O vice-governador Gabriel Souza recebeu, nesta segunda-feira, 4, empresários e entidades do setor calçadista a fim de avaliar alternativas para diminuir os efeitos da tarifa de 50% imposta pelos Estados Unidos a produtos brasileiros. O ramo coureiro-calçadista não está na lista de exceções, e o Rio Grande do Sul exporta boa parte da produção de calçados ao país. O secretário de Desenvolvimento Econômico, Ernani Polo, e a secretária da Fazenda, Pricilla Santana, também participaram da reunião.
Gabriel destacou que o Estado se reunirá com cada um dos setores afetados visando entender as demandas e encaminhar possíveis soluções. “Começamos com o setor coureiro-calçadista e vamos prosseguir durante os próximos dias conversando com as demais áreas da indústria, acompanhados das secretarias de Desenvolvimento Econômico e da Fazenda, além da InvestRS”, reforçou. “Cada polo tem suas angústias, seus dilemas e suas demandas. E nosso foco é a manutenção dos empregos.”

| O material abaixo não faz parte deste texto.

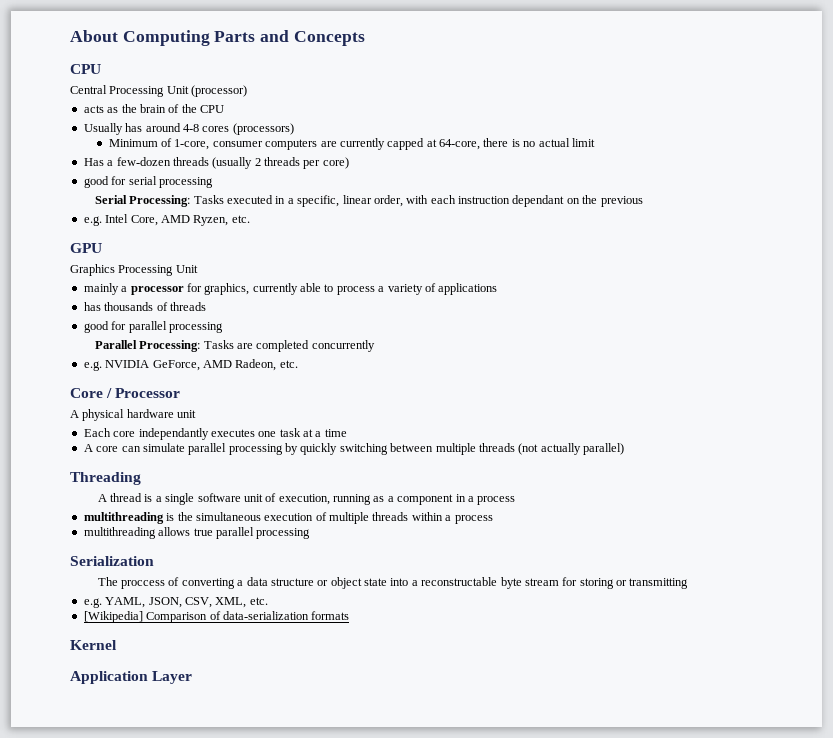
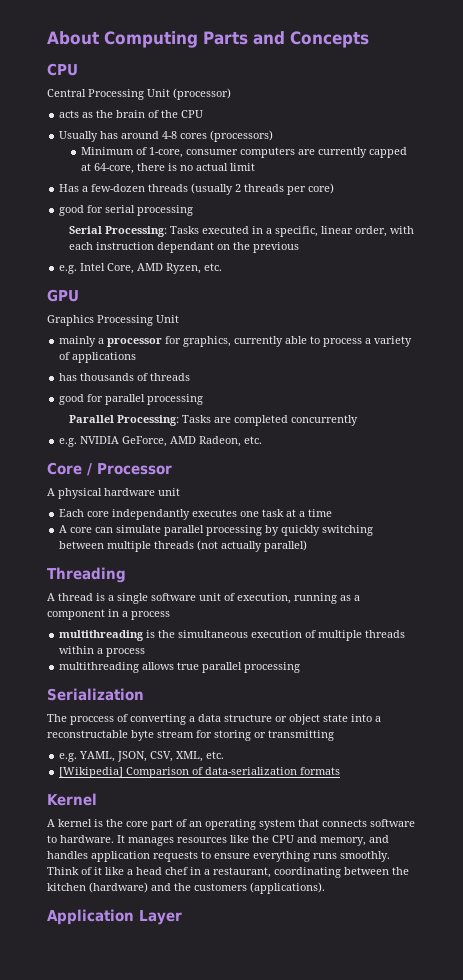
+ A kernel is the core part of an operating system that connects software to hardware. It manages resources like the CPU and memory, and handles application requests to ensure everything runs smoothly. Think of it like a head chef in a restaurant, coordinating between the kitchen (hardware) and the customers (applications).

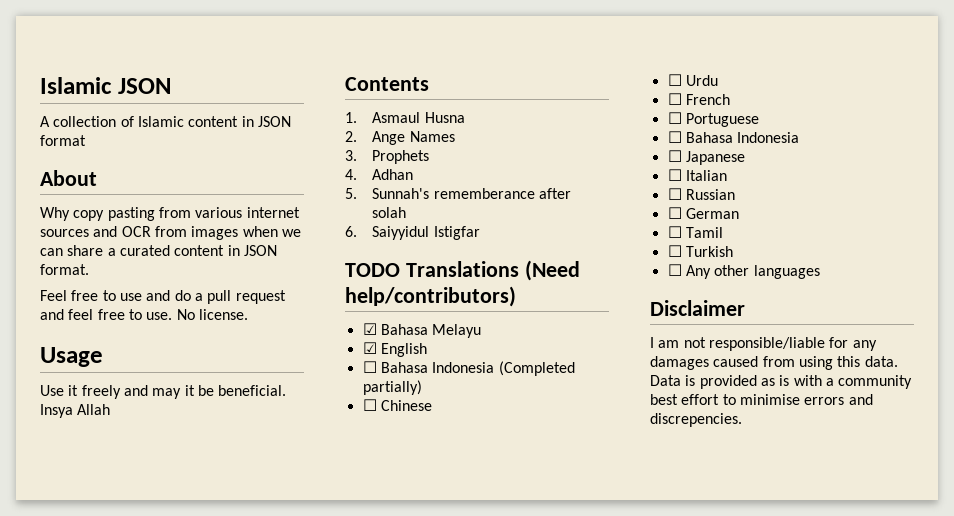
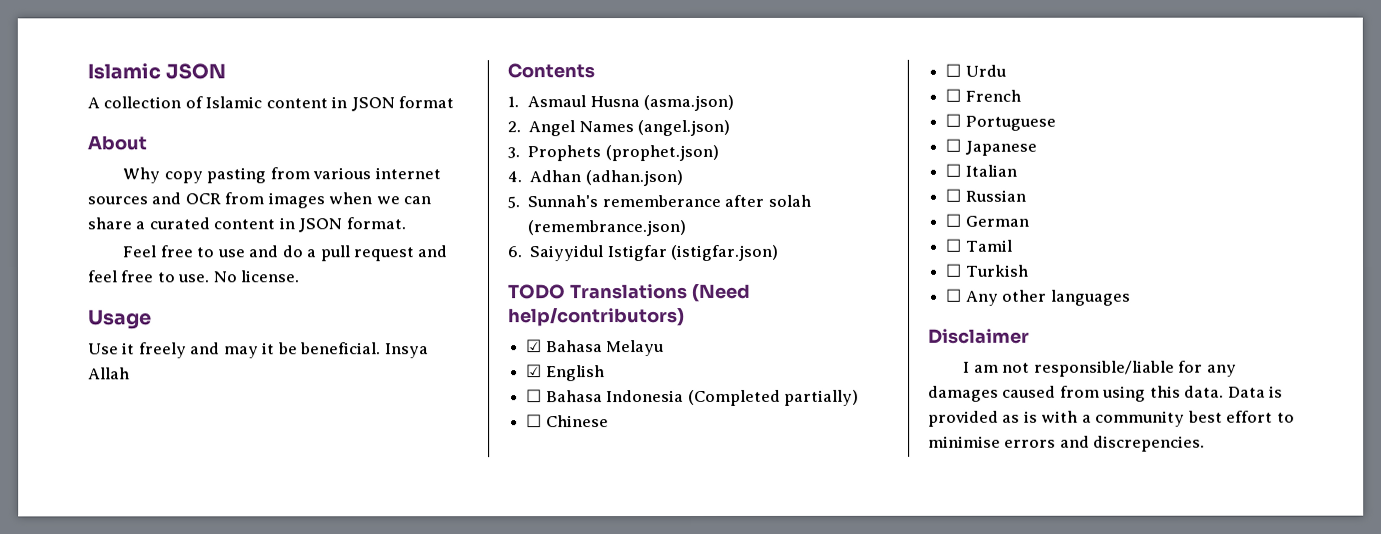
- 1. Asmaul Husna
+ 1. Asmaul Husna (asma.json)
- 2. Ange Names
+ 2. Angel Names (angel.json)
- 3. Prophets
+ 3. Prophets (prophet.json)
- 4. Adhan
+ 4. Adhan (adhan.json)
- 5. Sunnah's rememberance after solah
+ 5. Sunnah's rememberance after solah (remembrance.json)
- 6. Saiyyidul Istigfar
+ 6. Saiyyidul Istigfar (istigfar.json)
  ☐ Portuguese
- ☐ Bahasa Indonesia

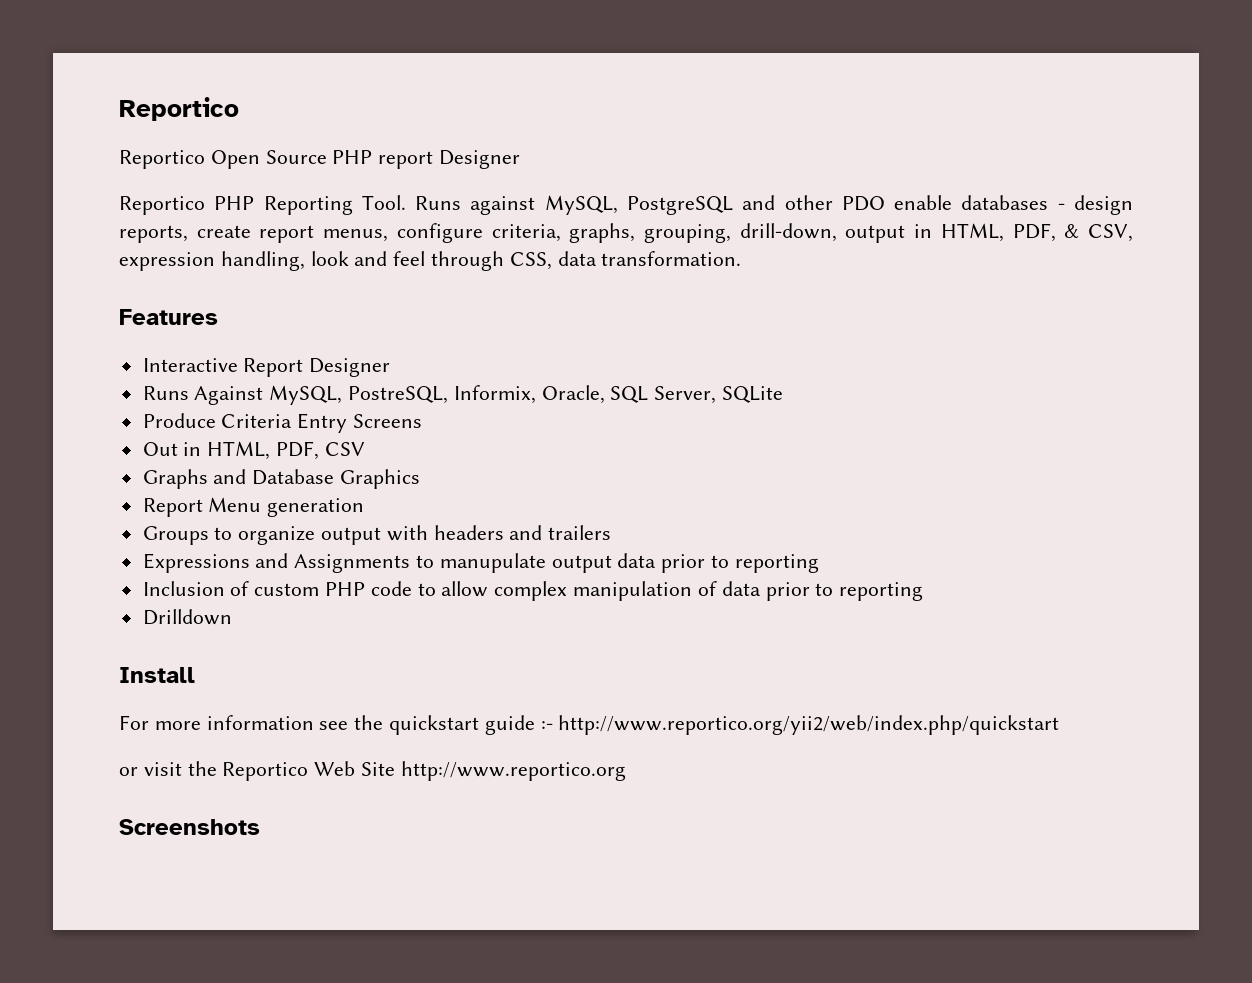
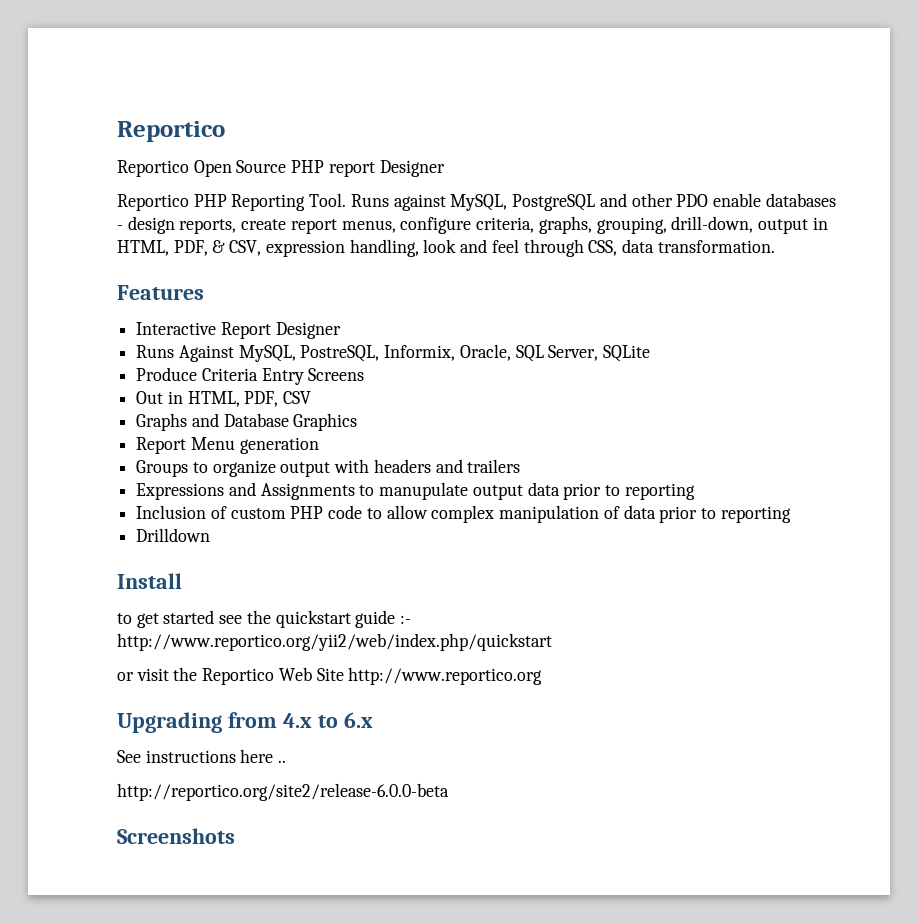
- For more information see the quickstart guide :- http://www.reportico.org/yii2/web/index.php/quickstart
+ to get started see the quickstart guide :- http://www.reportico.org/yii2/web/index.php/quickstart
+ Upgrading from 4.x to 6.x
+ See instructions here ..
+ http://reportico.org/site2/release-6.0.0-beta

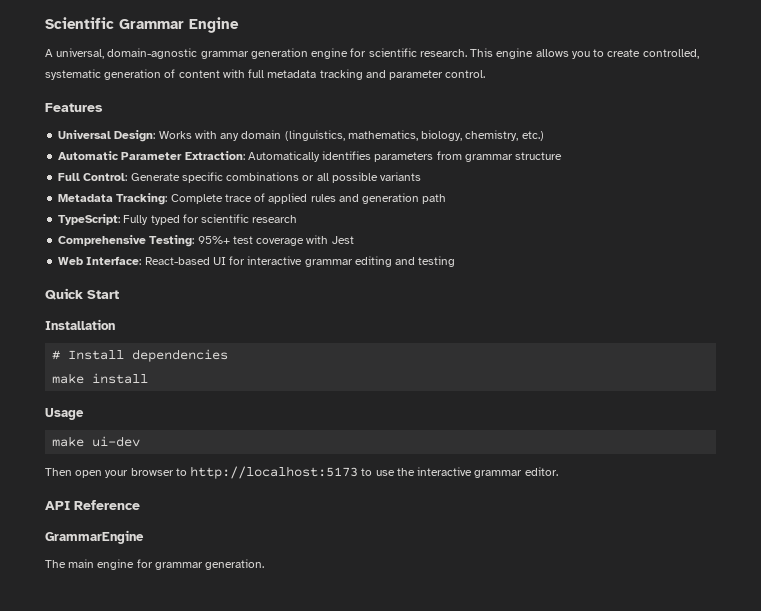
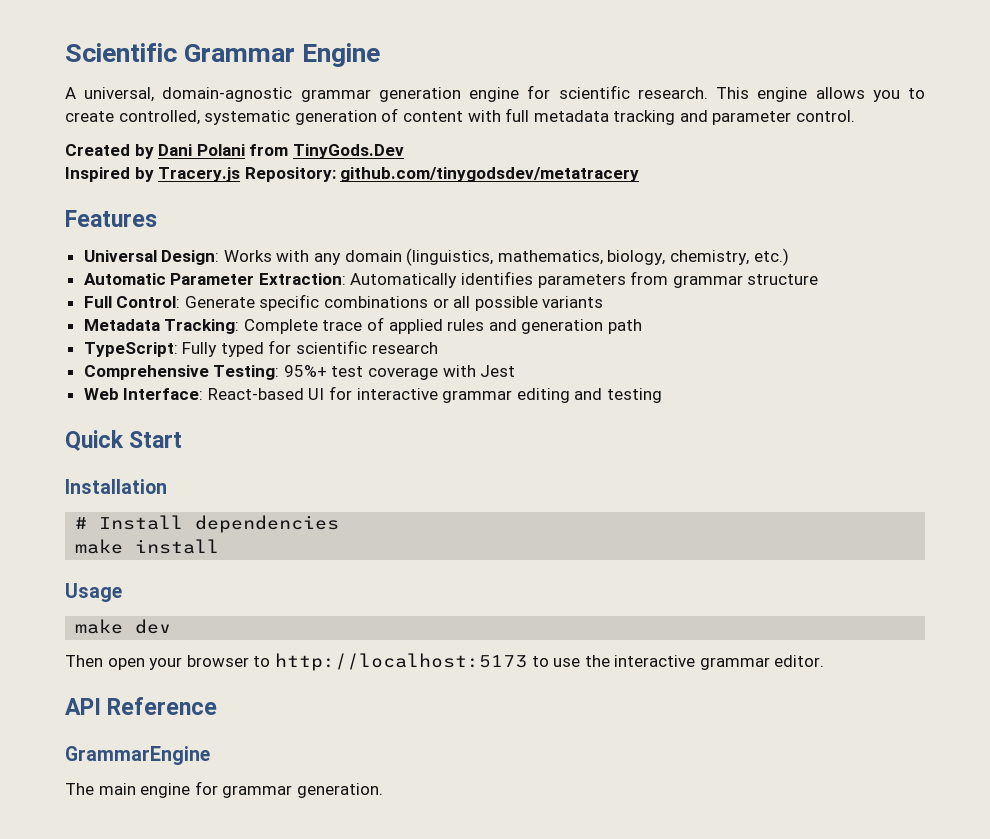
+ Created by Dani Polani from TinyGods.Dev
+ Inspired by Tracery.js Repository: github.com/tinygodsdev/metatracery
- make ui-dev
+ make dev

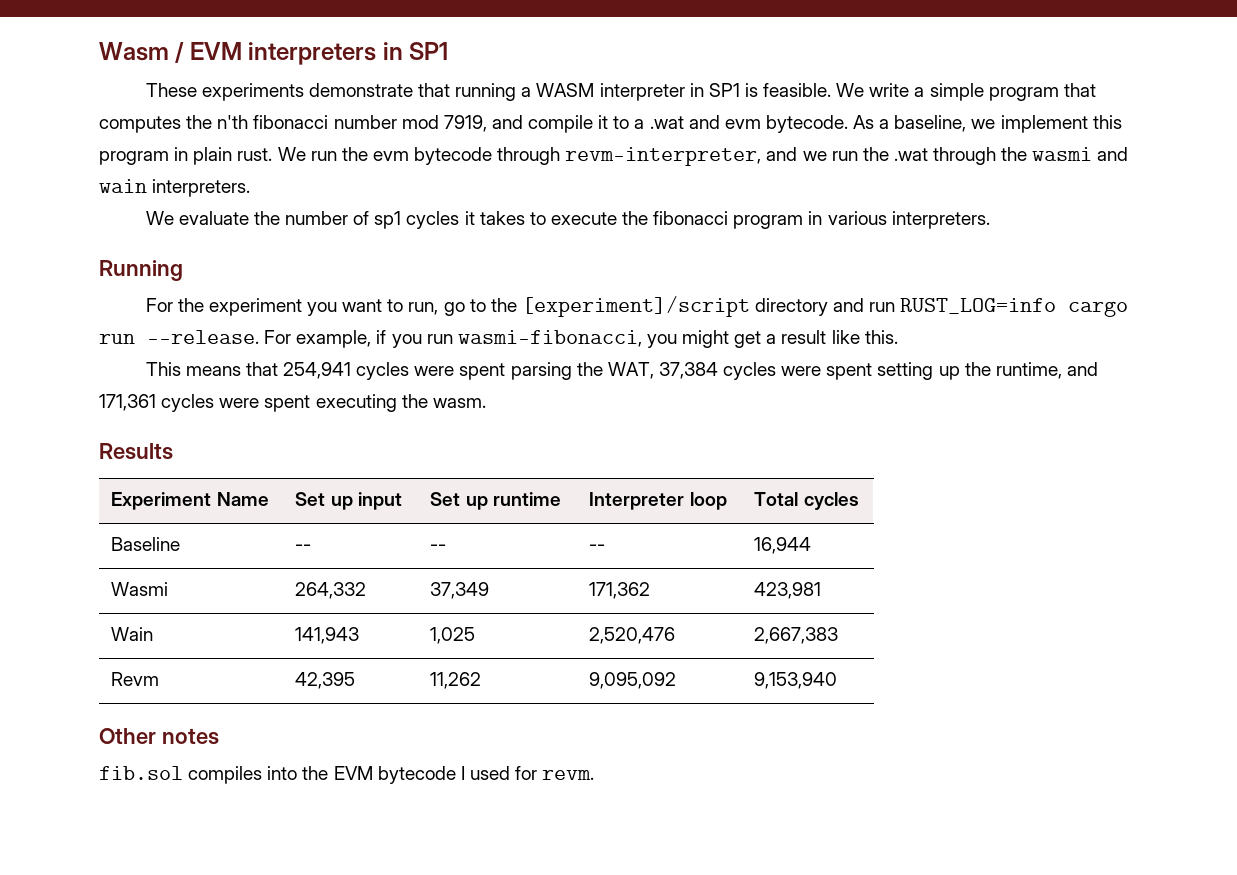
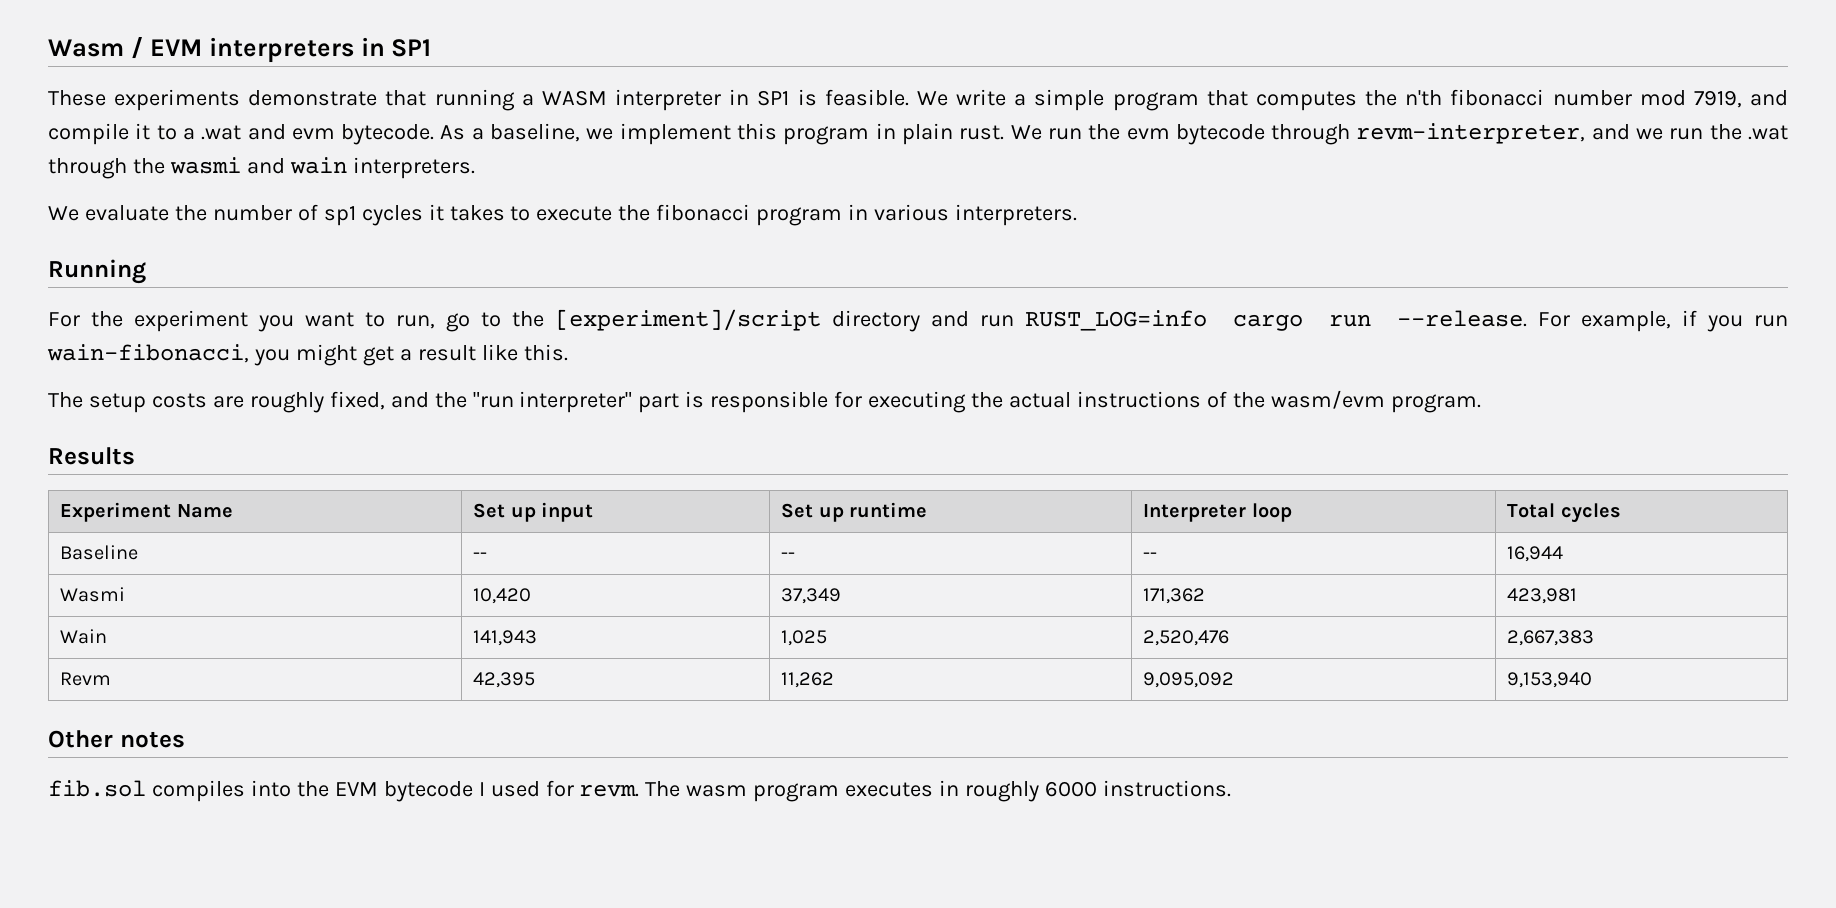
- For example, if you run wasmi-fibonacci, you might get a result like this.
+ For example, if you run wain-fibonacci, you might get a result like this.
- This means that 254,941 cycles were spent parsing the WAT, 37,384 cycles were spent setting up the runtime, and 171,361 cycles were spent executing the wasm.
+ The setup costs are roughly fixed, and the "run interpreter" part is responsible for executing the actual instructions of the wasm/evm program.
- Wasmi | 264,332 | 37,349 | 171,362 | 423,981
+ Wasmi | 10,420 | 37,349 | 171,362 | 423,981
+ The wasm program executes in roughly 6000 instructions.

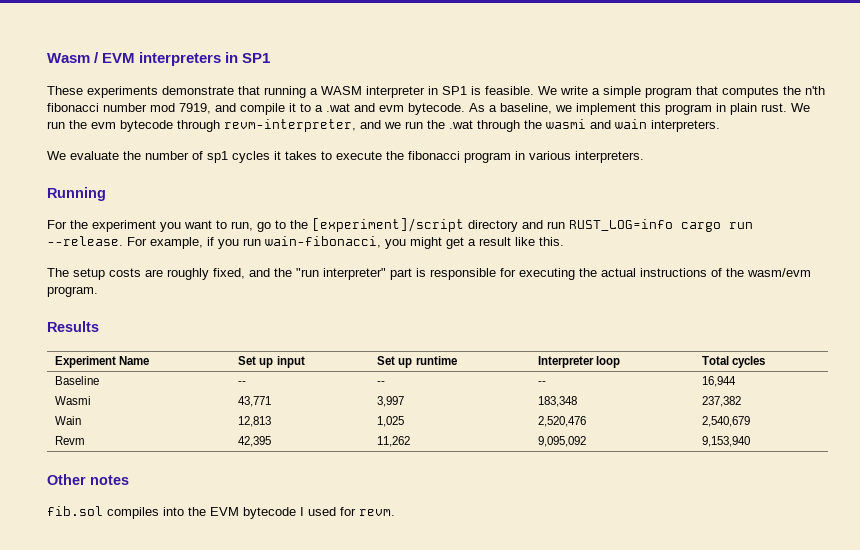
- Wasmi | 10,420 | 37,349 | 171,362 | 423,981
+ Wasmi | 43,771 | 3,997 | 183,348 | 237,382
- Wain | 141,943 | 1,025 | 2,520,476 | 2,667,383
+ Wain | 12,813 | 1,025 | 2,520,476 | 2,540,679
- The wasm program executes in roughly 6000 instructions.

Para Polo, o setor calçadista é um dos pilares da economia e da geração de empregos no Rio Grande do Sul. “Somos o segundo maior produtor de calçados do país e o maior no segmento de couros. Tendo em vista que cerca de 30% da nossa produção vai para os Estados Unidos, estamos trabalhando intensamente para proteger nossa indústria e buscar alternativas que minimizem os impactos do cenário atual”, disse. “Não vamos medir esforços para manter esse setor ativo, forte e com acesso a novos mercados.”
Articulação
Os municípios produtores do Vale do Sinos e Vale do Paranhana serão os mais impactados. O presidente-executivo da Associação Brasileira das Indústrias de Calçados (Abicalçados), Haroldo Ferreira, e o presidente do Sindicato da Indústria de Calçados do Estado do Rio Grande do Sul (Sicergs), Renato Klein, falaram na reunião sobre a necessidade de retomada de medidas do governo federal para incentivar o setor, pelo menos, nos próximos 90 dias.
Entre elas estariam as linhas de financiamento em dólar com juros internacionais, a ampliação do programa Reintegra para exportadores e a reedição do Benefício Emergencial de Preservação do Emprego e da Renda (BEM), criado durante a pandemia da covid-19.
Ao governo do Estado, o setor pede a liberação de créditos acumulados de ICMS decorrentes da atividade exportadora da empresa.
– O vice-governador nos deu orientação para, dentro da competência da Sefaz, analisar o que pode ser feito em relação ao pleito apresentado pelo setor de devolução de crédito tributário acumulado. A secretaria assumiu o compromisso de fazer um estudo sobre o assunto com a maior brevidade possível –, afirmou Pricilla.
Gabriel explicou aos representantes do setor que, como o Estado encontra-se ainda em Regime de Recuperação Fiscal, não pode ceder incentivos que impactam na arrecadação – por isso, é preciso articular essas medidas com o governo federal para proteger os setores afetados.
– Nosso Estado é um dos mais impactados pela medida – que eu não chamo de tarifa de 50%, mas sim de embargo comercial, já que inviabiliza a exportação dos nossos produtos. Vamos articular com o governo federal uma forma de conceder esse auxílio necessário aos setores sem interferir nos nossos compromissos fiscais já estabelecidos –, explicou Gabriel. "Mas nossos esforços podem ir até onde o Estado alcança. O governo federal, inclusive, precisará fazer uma política para a manutenção de empregos nas principais empresas exportadoras atingidas.”
Nestaa terça-feira, Gabriel irá se reunir com a direção da Federação das Indústrias do Estado do Rio Grande do Sul (Fiergs) para tratar do tema.